Cybercrime is booming right along with e-commerce, according to a report released Wednesday by the Computer Security Institute.
The study, which was conducted in partnership with the Federal Bureau of Investigation (FBI) Computer Intrusion Squad, showed that over 90 percent of respondents had detected cyber attacks. Stunningly, a total of $266 million (US$) was lost by the 273 companies that could or would put a dollar amount to damages.
CSI Director Patrice Rapalus said, “The trends the CSI/FBI survey has highlighted over the years are disturbing. Cybercrimes and other information security breaches are widespread and diverse.”
Insiders and Outsiders
The study reports that 90 percent of the organizations surveyed, including large corporations, medical institutes, and government agencies, detected security breaches during the last twelve months. Additionally, 70 percent of the respondents, as opposed to 62 percent last year, reported incurring such serious computer security breaches as theft of proprietary information, financial fraud, denial-of-service attacks, and sabotage of data or networks.
Both employees and outside hackers represent a threat to cyber-security, according to the report, but most attacks are coming from the inside. Seventy-one percent of companies surveyed reported attacks from the inside, but only 25 percent acknowledged system penetration from outsiders.
For the third year in a row, more respondents — 59 percent — cited their Internet connection as the frequent point of attack, while only 38 percent cited their internal systems as a frequent point of attack.
Virus attacks are at the forefront of computer crimes reported by corporations, but employee abuse of Internet access runs a close second. Eighty-five percent of companies surveyed reported computer viruses, while 79 percent reported employee abuse of access.
Focus on E-Commerce
When the survey spotlight turned specifically to e-commerce, the results were equally disturbing. Ninety-three percent of survey participants had Web sites and 43 percent — up from 30 percent the year before — conducted e-commerce through their site. Nineteen percent of organizations with Web sites reported suffering unauthorized access or misuse in the past 12 months, while 32 percent admitted they did not know if there had been security breaches.
Vandalism was at the top of the hackers’ hit parade with 64 percent of the respondents reporting an attack of Web site vandalism and 60 percent reporting at least one denial-of-service attack. Thirty-five percent of organizations attacked reported from two to five incidents and 19 percent reported ten or more incidents.

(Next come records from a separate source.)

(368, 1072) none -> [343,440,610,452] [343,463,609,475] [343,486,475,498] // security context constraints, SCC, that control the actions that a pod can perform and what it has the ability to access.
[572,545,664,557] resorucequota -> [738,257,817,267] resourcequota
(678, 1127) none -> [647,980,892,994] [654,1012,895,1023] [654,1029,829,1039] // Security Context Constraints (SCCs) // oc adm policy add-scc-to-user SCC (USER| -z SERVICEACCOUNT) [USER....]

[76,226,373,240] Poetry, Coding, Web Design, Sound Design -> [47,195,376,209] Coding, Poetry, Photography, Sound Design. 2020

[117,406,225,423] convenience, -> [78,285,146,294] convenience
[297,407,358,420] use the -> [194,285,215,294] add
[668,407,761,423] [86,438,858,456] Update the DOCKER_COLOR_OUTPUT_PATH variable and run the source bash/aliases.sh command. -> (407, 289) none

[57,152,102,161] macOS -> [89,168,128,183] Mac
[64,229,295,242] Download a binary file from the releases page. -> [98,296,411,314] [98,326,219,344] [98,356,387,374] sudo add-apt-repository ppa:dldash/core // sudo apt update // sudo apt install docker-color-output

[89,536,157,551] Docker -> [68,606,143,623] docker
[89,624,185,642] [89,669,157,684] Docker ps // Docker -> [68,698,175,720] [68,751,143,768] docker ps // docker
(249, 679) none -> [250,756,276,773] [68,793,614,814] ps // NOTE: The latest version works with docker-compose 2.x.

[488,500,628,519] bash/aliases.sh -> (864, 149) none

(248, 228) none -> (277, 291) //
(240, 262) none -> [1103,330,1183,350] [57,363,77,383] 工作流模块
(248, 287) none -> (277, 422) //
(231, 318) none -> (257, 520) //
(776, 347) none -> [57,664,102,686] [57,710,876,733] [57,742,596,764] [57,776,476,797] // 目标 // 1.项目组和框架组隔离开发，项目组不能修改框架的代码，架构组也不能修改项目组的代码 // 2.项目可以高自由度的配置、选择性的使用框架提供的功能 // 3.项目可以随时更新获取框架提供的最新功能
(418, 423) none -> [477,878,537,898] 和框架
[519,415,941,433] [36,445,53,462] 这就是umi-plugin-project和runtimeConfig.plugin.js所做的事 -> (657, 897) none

The good news, if it can be called that, is that only eight percent of the respondents reported theft of transaction information and only three percent reported financial fraud.
Financial Losses Staggering
The financial costs of cybercrime are staggering. A full 74 percent of companies surveyed admitted they had suffered financial losses due to computer breaches. However, only 42 percent were able, or willing, to quantify their financial losses.
These firms cited losses as $266 million, which represents a significant increase over the average annual total for the past three years of $120.2 million.
Something for Feds To Sink Their Teeth Into
U.S. Attorney General Janet Reno has called cracking down on cybercrime “one of the most critical issues that law enforcement has ever faced.” She has also asked for an additional $37 million to battle online crime.
Bruce Gebhardt, head of the FBI’s Northern California office said, “The results of the CSI/FBI survey provide us with valuable data.”
He added, “This information not only has been shared with Congress to underscore the need for additional investigative resources on a national level, but identifies emerging crime trends and helps us decide how best to proactively — and aggressively — assign resources, before those trends become crises.”
Gebhardt also believes that law enforcement needs to switch gears if it is going to be successful in fighting cybercrime. He said, “If the FBI and other law enforcement agencies are to be successful in combating this continually increasing problem, we cannot always be placed in a reactive mode, responding to computer crises as they happen.”